🤖 AI Summary
Deploying large models on edge robots often leads to high inference latency, disrupting control loops and hindering real-time, safe navigation. To address this challenge, this work proposes AsyncVLA (Asynchronous Vision-Language-Action), a novel framework that decouples semantic planning from a remote large model and high-frequency action execution by a lightweight local Edge Adapter. Through end-to-end fine-tuning and a trajectory reweighting strategy, AsyncVLA effectively bridges the domain gap between high-level semantic instructions and low-level dynamic execution.

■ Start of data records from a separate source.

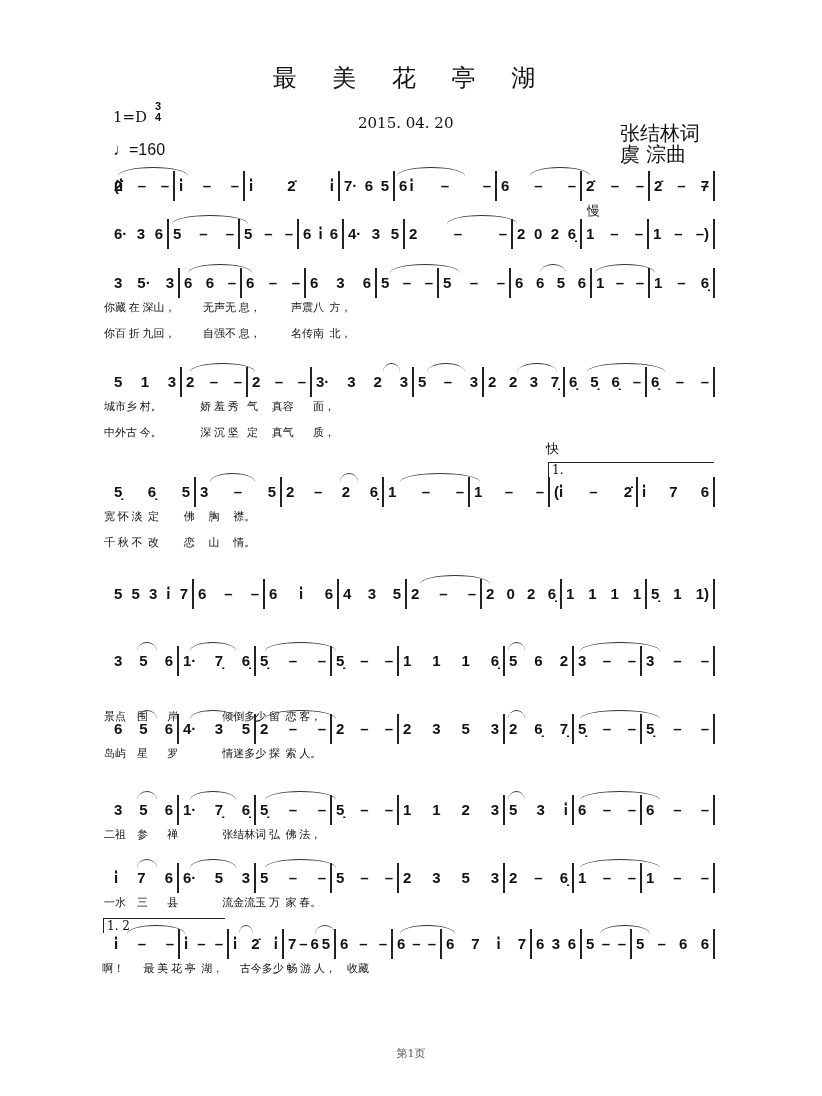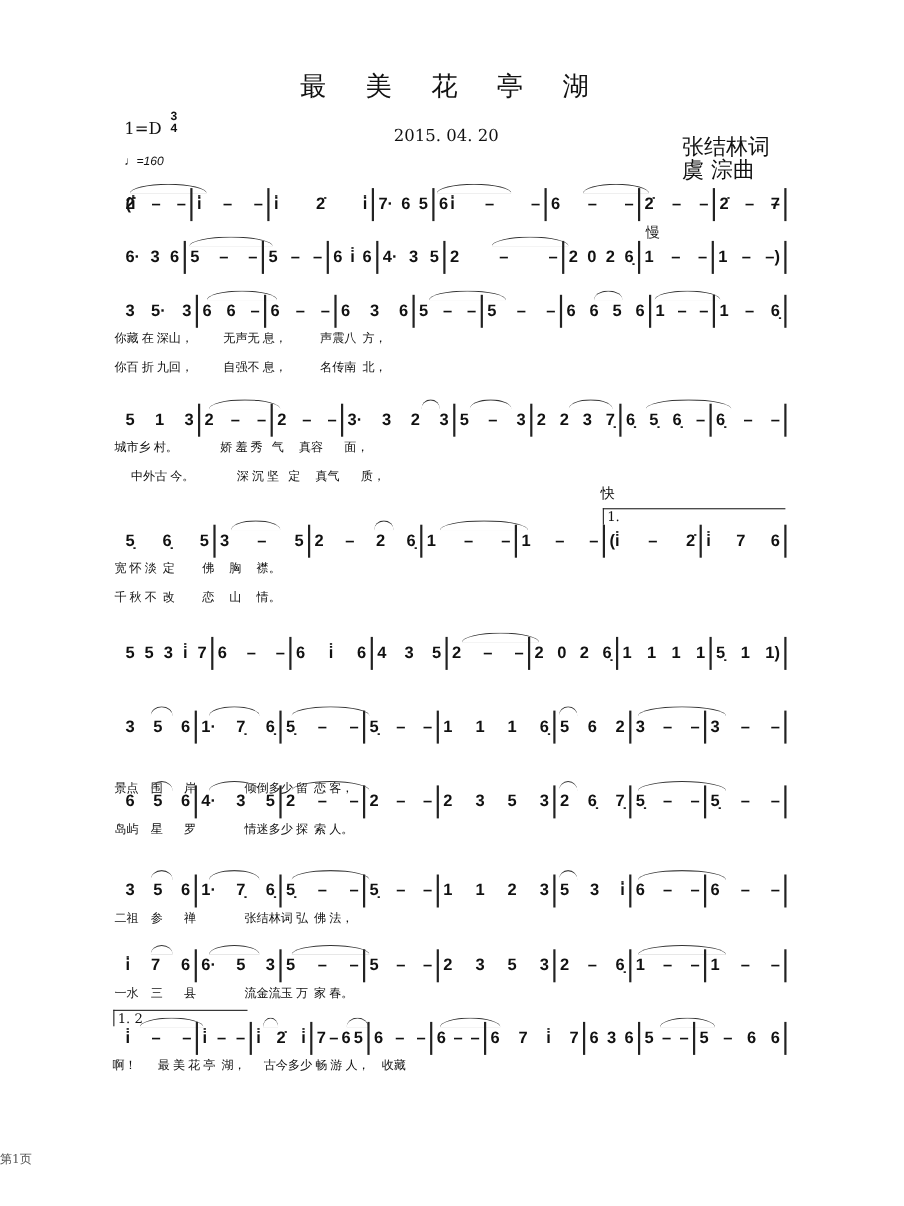--- a/index.html
+++ b/index.html
@@ -1,31 +1,31 @@
 <!DOCTYPE html>
 <html><head>
 <meta charset="utf-8">
 <style>
   html,body{margin:0;padding:0;background:#fff;}
   body{width:822px;height:1096px;position:relative;overflow:hidden;font-family:"Liberation Sans","DejaVu Sans",sans-serif;color:#111;}
   .abs{position:absolute;}
   .title{left:0;width:822px;top:62px;text-align:center;font-family:"DejaVu Serif",serif;font-size:24px;letter-spacing:14px;}
   .key{left:113px;top:108px;font-family:"DejaVu Serif",serif;font-size:15px;}
   .tsig{left:155px;top:101px;font-weight:bold;font-size:11px;line-height:11px;text-align:center;}
-  .tempo{left:113px;top:141px;font-size:11px;font-style:italic;}
+  .tempo{left:113px;top:141px;font-size:16px;}
   .date{left:358px;top:114px;font-family:"DejaVu Serif",serif;font-size:15px;}
   .credit{left:620px;font-family:"DejaVu Serif",serif;font-size:20px;}
   .sys{position:absolute;left:0;width:822px;height:40px;}
   .notes{position:absolute;top:0;height:24px;font-weight:bold;font-size:15px;white-space:pre;letter-spacing:0px;}
   .bar{position:absolute;top:-6px;width:1.5px;height:30px;background:#222;}
   .lyr{position:absolute;font-family:Liberation Serif, serif;font-size:11px;white-space:pre;text-align:right;}
   .slur{position:absolute;border-top:1.3px solid #333;border-radius:50% 50% 0 0 / 100% 100% 0 0;height:8px;}
   .mark{position:absolute;font-family:"DejaVu Serif",serif;font-size:13px;}
   .volta{position:absolute;border-top:1.2px solid #222;border-left:1.2px solid #222;height:14px;}
-  .footer{left:0;width:822px;top:1046px;text-align:left;font-family:"DejaVu Serif",serif;font-size:11px;color:#555;}
+  .footer{left:0;width:822px;top:1046px;text-align:center;font-family:"DejaVu Serif",serif;font-size:11px;color:#555;}
 </style>
 </head>
 <body>
 
 <div class="abs title">最 美 花 亭 湖</div>
 <div class="abs key">1=D</div>
 <div class="abs tsig">
   <div>3</div>
   <div>4</div>
 </div>
@@ -122,21 +122,21 @@
       <div class="bar" style="left: 482px;"></div>
       <div class="bar" style="left: 563px;"></div>
       <div class="bar" style="left: 645px;"></div>
       <div class="bar" style="left: 713px;"></div>
       <div class="slur" style="left: 190px; width: 65px; top: -10px;"></div>
       <div class="slur" style="left: 383px; width: 17px; top: -10px;"></div>
       <div class="slur" style="left: 427px; width: 38px; top: -10px;"></div>
       <div class="slur" style="left: 517px; width: 40px; top: -10px;"></div>
       <div class="slur" style="left: 587px; width: 78px; top: -10px;"></div>
       <div class="lyr" style="left: 104px; top: 26px;">城市乡 村。              娇 羞 秀   气     真容       面，</div>
-      <div class="lyr" style="left: 119px; top: 52px;">中外古 今。              深 沉 坚   定     真气       质，</div>
+      <div class="lyr" style="left: 104px; top: 52px;">中外古 今。              深 沉 坚   定     真气       质，</div>
     </div>
     <div class="sys" style="top: 483px;">
       <div class="notes" style="left: 114px; width: 76px; display: flex; justify-content: space-between;"><span>5̣</span><span>6̣</span><span>5</span></div>
       <div class="notes" style="left: 200px; width: 76px; display: flex; justify-content: space-between;"><span>3</span><span>–</span><span>5</span></div>
       <div class="notes" style="left: 286px; width: 92px; display: flex; justify-content: space-between;"><span>2</span><span>–</span><span>2</span><span>6̣</span></div>
       <div class="notes" style="left: 388px; width: 76px; display: flex; justify-content: space-between;"><span>1</span><span>–</span><span>–</span></div>
       <div class="notes" style="left: 474px; width: 70px; display: flex; justify-content: space-between;"><span>1</span><span>–</span><span>–</span></div>
       <div class="notes" style="left: 554px; width: 78px; display: flex; justify-content: space-between;"><span>(i̇</span><span>–</span><span>2̇</span></div>
       <div class="notes" style="left: 642px; width: 67px; display: flex; justify-content: space-between;"><span>i̇</span><span>7</span><span>6</span></div>
       <div class="bar" style="left: 194px;"></div>

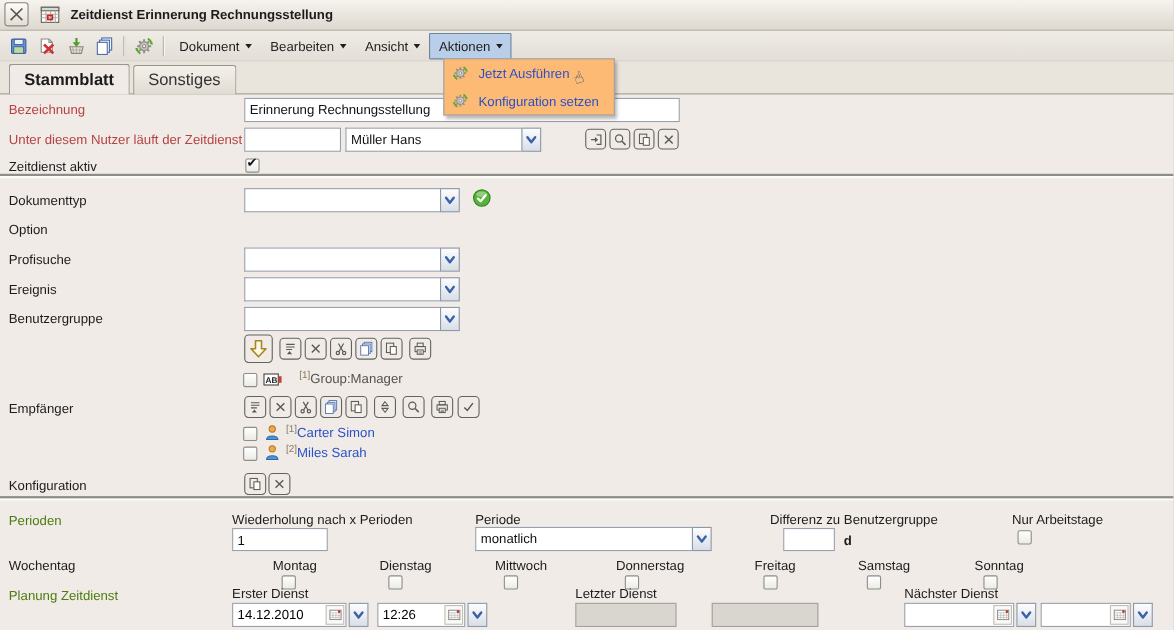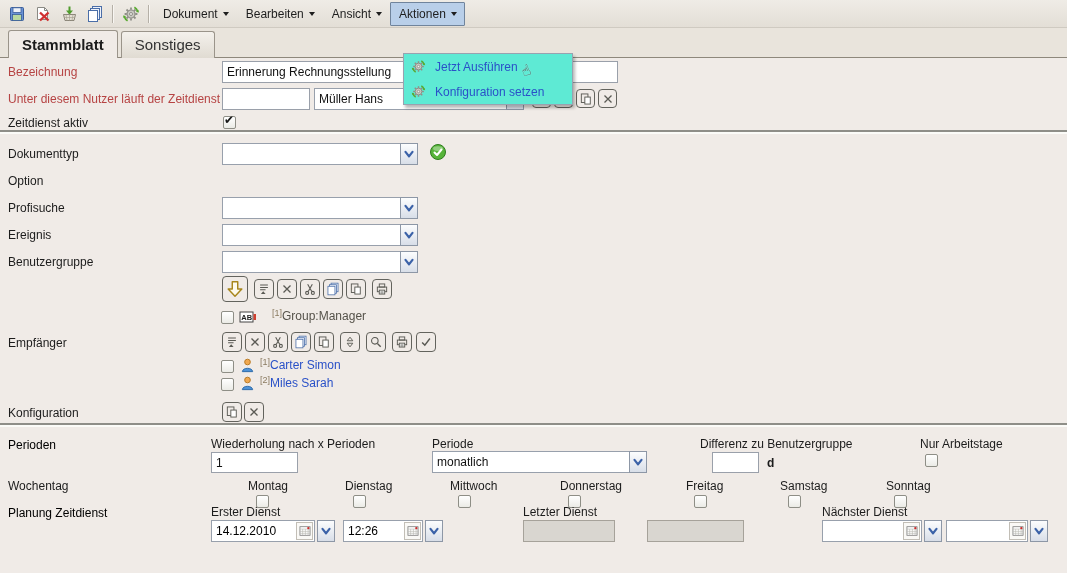--- a/index.html
+++ b/index.html
@@ -31,21 +31,21 @@
           display:flex;align-items:flex-end;padding-left:8px;box-sizing:border-box;}
   .tab{font-size:15px;box-sizing:border-box;padding:5px 13px 5px 13px;margin-right:3px;
        border:1px solid #9a948a;border-bottom:none;border-radius:3px 3px 0 0;cursor:pointer;}
   .tab.active{background:#f0ebe7;font-weight:bold;color:#1b1b1b;position:relative;top:1px;}
   .tab.inactive{background:linear-gradient(#f4f1ec,#e0dbd2);color:#333;position:relative;top:1px;
                 padding-top:4px;}
   
   .content{position:relative;height:489px;background:#f0ebe7;}
   .lbl{position:absolute;font-size:12px;color:#1c1c1c;white-space:nowrap;}
   .red{color:#b64343;}
-  .redlite{color:#000000;}
+  .redlite{color:#4d7c0f;}
   .inp{position:absolute;height:22px;box-sizing:border-box;background:#fff;border:1px solid #9aa0aa;
        font-size:12px;color:#111;padding:3px 4px;white-space:nowrap;overflow:hidden;}
   .inp.disabled{background:#d9d6d0;border-color:#a6a29a;}
   .combo{position:absolute;height:22px;display:flex;box-sizing:border-box;}
   .combo .ct{flex:1;background:#fff;border:1px solid #98a0ac;border-right:none;font-size:12px;
              color:#111;padding:3px 4px;white-space:nowrap;overflow:hidden;box-sizing:border-box;}
   .cbtn{width:18px;height:22px;box-sizing:border-box;border:1px solid #8d97a6;
         background:linear-gradient(#fcfdfe,#d8dee8);display:flex;align-items:center;
         justify-content:center;padding:0;cursor:pointer;}
   .cbtn svg{width:12px;height:12px;}
@@ -65,22 +65,22 @@
   .cb{position:relative;display:inline-block;width:13px;height:13px;box-sizing:border-box;
       border:1px solid #8e8e86;border-radius:2px;background:linear-gradient(#ffffff,#ebebe6);cursor:pointer;}
   .cb.abs{position:absolute;}
   .cb.checked::after{content:"\2714";position:absolute;left:0px;top:-4px;font-size:12px;color:#161616;}
   .hr{position:absolute;left:0;right:0;height:2px;background:#8e8e88;box-shadow:0 2px 0 #fbfbf8;}
   .sup{font-size:9px;color:#8a7a60;vertical-align:top;position:relative;top:-1px;}
   .link{font-size:12px;color:#2a51c8;cursor:pointer;white-space:nowrap;}
   .gtxt{font-size:12px;color:#55524a;white-space:nowrap;}
   .ico{position:absolute;}
   
-  .menuPanel{position:absolute;left:403px;top:53px;width:170px;z-index:50;box-sizing:border-box;
-             background:#5eead4;border:1px solid #98a2b0;box-shadow:2px 3px 3px rgba(0,0,0,0.28);}
+  .menuPanel{position:absolute;left:403px;top:53px;width:156px;z-index:50;box-sizing:border-box;
+             background:#fdba74;border:1px solid #98a2b0;box-shadow:2px 3px 3px rgba(0,0,0,0.28);}
   .menuItem{height:25px;display:flex;align-items:center;padding-left:7px;cursor:pointer;}
   .menuItem svg{width:15px;height:15px;margin-right:9px;}
   .menuItem .mlbl{font-size:12px;color:#2a51c8;white-space:nowrap;}
   .hand{font-size:15px;color:#222;display:inline-block;transform:rotate(-22deg) translateY(4px);
         margin-left:2px;text-shadow:0 0 1px #fff;}
   .day{position:absolute;top:421px;display:flex;flex-direction:column;margin-left:30px;}
   .day .dlbl{font-size:12px;color:#1c1c1c;white-space:nowrap;}
   .day .cb{margin:2px 0 0 8px;}
 </style>
 </head>
@@ -188,20 +188,31 @@
     <circle cx="13.3" cy="5.2" r="1.5" fill="#cc2a2a"></circle>
   </symbol>
   <symbol id="i-bigarrow" viewBox="0 0 22 22">
     <path d="M8,3 L14,3 L14,11 L18.5,11 L11,19 L3.5,11 L8,11 Z" fill="#fdfaec" stroke="#a8861c" stroke-width="1.6" stroke-linejoin="round"></path>
   </symbol>
 </defs>
 </svg>
 
 <div class="app">
 
+  <div class="titlebar">
+    <button class="closebtn">
+      <svg width="16" height="16">
+          <use href="#i-close"></use>
+        </svg>
+    </button>
+    <svg class="winicon">
+        <use href="#i-calwin"></use>
+      </svg>
+    <span class="wintitle">Zeitdienst Erinnerung Rechnungsstellung</span>
+  </div>
 
   <div class="toolbar">
     <button class="tbtn">
         <svg>
           <use href="#i-save"></use>
         </svg>
       </button>
     <button class="tbtn">
         <svg>
           <use href="#i-del"></use>
@@ -263,21 +274,21 @@
     <div class="tab inactive">Sonstiges</div>
   </div>
 
   <div class="content">
 
     <span class="lbl red" style="left:8px;top:7px">Bezeichnung</span>
     <div class="inp" style="left:222px;top:3px;width:396px">Erinnerung Rechnungsstellung</div>
 
     <span class="lbl red" style="left:8px;top:34px">Unter diesem Nutzer läuft der Zeitdienst</span>
     <div class="inp" style="left:222px;top:30px;width:88px"></div>
-    <div class="combo" style="left:314px;top:30px;width:210px">
+    <div class="combo" style="left:314px;top:30px;width:178px">
       <div class="ct">Müller Hans</div>
       <button class="cbtn">
           <svg>
             <use href="#i-chevron"></use>
           </svg>
         </button>
     </div>
     <button class="ibtn s19" style="left:532px;top:31px">
         <svg>
           <use href="#i-goto"></use>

Evaluated on real-world visual navigation tasks with communication delays up to six seconds, the method achieves a 40% higher success rate compared to the current state-of-the-art baseline, substantially improving both real-time responsiveness and system robustness.
📝 Abstract
Robotic foundation models achieve strong generalization by leveraging internet-scale vision-language representations, but their massive computational cost creates a fundamental bottleneck: high inference latency. In dynamic environments, this latency breaks the control loop, rendering powerful models unsafe for real-time deployment. We propose AsyncVLA, an asynchronous control framework that decouples semantic reasoning from reactive execution. Inspired by hierarchical control, AsyncVLA runs a large foundation model on a remote workstation to provide high-level guidance, while a lightweight, onboard Edge Adapter continuously refines actions at high frequency. To bridge the domain gap between these asynchronous streams, we introduce an end-to-end finetuning protocol and a trajectory re-weighting strategy that prioritizes dynamic interactions. We evaluate our approach on real-world vision-based navigation tasks with communication delays up to 6 seconds. AsyncVLA achieves a 40% higher success rate than state-of-the-art baselines, effectively bridging the gap between the semantic intelligence of large models and the reactivity required for edge robotics.